Here’s an end-of-2024 quiz: What did you do on April 21? What did you eat for dinner on Oct. 2? Can you name a top headline from Aug. 15?
If you’ve got nothing, I feel you.
Which brings me to the actress Marilu Henner, who famously has a rare condition that grants her incredible autobiographical memory. When I had the chance to meet Ms. Henner last December, she asked for my birth date. “That was a Friday,” she said. “‘Sgt. Pepper’s Lonely Hearts Club Band’ had just been released. And oh, I tried a dessert called the Junkyard with friends in upstate New York.”

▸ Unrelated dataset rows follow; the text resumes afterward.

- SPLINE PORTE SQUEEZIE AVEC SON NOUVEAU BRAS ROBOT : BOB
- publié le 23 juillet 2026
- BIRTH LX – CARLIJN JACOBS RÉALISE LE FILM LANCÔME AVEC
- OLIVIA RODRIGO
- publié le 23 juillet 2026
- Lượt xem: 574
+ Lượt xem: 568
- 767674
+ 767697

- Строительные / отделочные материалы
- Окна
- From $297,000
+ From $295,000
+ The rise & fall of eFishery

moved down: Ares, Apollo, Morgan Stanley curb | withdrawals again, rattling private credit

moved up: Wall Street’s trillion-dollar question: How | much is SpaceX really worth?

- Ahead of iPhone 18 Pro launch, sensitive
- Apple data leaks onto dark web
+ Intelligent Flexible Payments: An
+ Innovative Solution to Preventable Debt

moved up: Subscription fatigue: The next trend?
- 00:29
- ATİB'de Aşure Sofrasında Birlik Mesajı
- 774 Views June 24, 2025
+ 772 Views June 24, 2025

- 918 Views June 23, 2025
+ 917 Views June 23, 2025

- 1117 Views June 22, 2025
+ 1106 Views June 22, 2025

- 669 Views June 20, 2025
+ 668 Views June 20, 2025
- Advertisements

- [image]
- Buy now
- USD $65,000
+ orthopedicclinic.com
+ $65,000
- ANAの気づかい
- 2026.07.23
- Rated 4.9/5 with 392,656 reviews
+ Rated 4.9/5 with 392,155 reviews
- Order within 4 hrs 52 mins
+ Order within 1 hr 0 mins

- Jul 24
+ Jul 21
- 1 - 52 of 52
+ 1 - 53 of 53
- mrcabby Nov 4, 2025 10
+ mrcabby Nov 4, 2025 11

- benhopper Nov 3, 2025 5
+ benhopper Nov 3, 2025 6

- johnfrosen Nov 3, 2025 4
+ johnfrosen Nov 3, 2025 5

It was astonishing, though it also brought a strange grief for all the moments from my life I could not remember with any specificity. How much did I truly recall from the hectic blur of my former career as a women’s magazine editor, during which there’d been any number of outlandish moments? What about all the friends from high school and college I’d since lost touch with? Shouldn’t I possess more memories of my late father, who’d worked as a cross-country truck driver and took me on road trips when I was a child? What did we talk about over those thousands of miles? Where did we go?
The realization that I pay money to back up my devices but invest nothing to make sure such valuable remnants from my life are preserved prompted me to search for tips on improving my memory. The suggestions — get plenty of sleep, eat veggies, do logic puzzles — seemed like decent advice. But all the zzz’s, leafy greens and Wordle in the world were never going to catapult me into Ms. Henner’s that-was-the-day-I-tried-Rollerblading-for-the-first-time-and-Howard-Dean-dropped-out-of-the-Democratic-primary league of memory champs.
Then it occurred to me that if I really did want to remember a few gems about each passing day, why not simply write them down? As a novelist who compulsively revises even the most basic sentences, I worried that a diary would suck hours from each day. But I thought of my sister, Keri, who used to keep a wall calendar stashed under her bed when we were kids. Each night, she’d scratch down one word to sum things up: Cheerleading! Mall! Party!
My daily record of adulthood was bound to sound a lot less fun, but I decided to attempt something similar. My ground rules: 1. Keep it brief. 2. No revising. 3. No looking back until the end of the year, since that risked my breaking rule No. 2.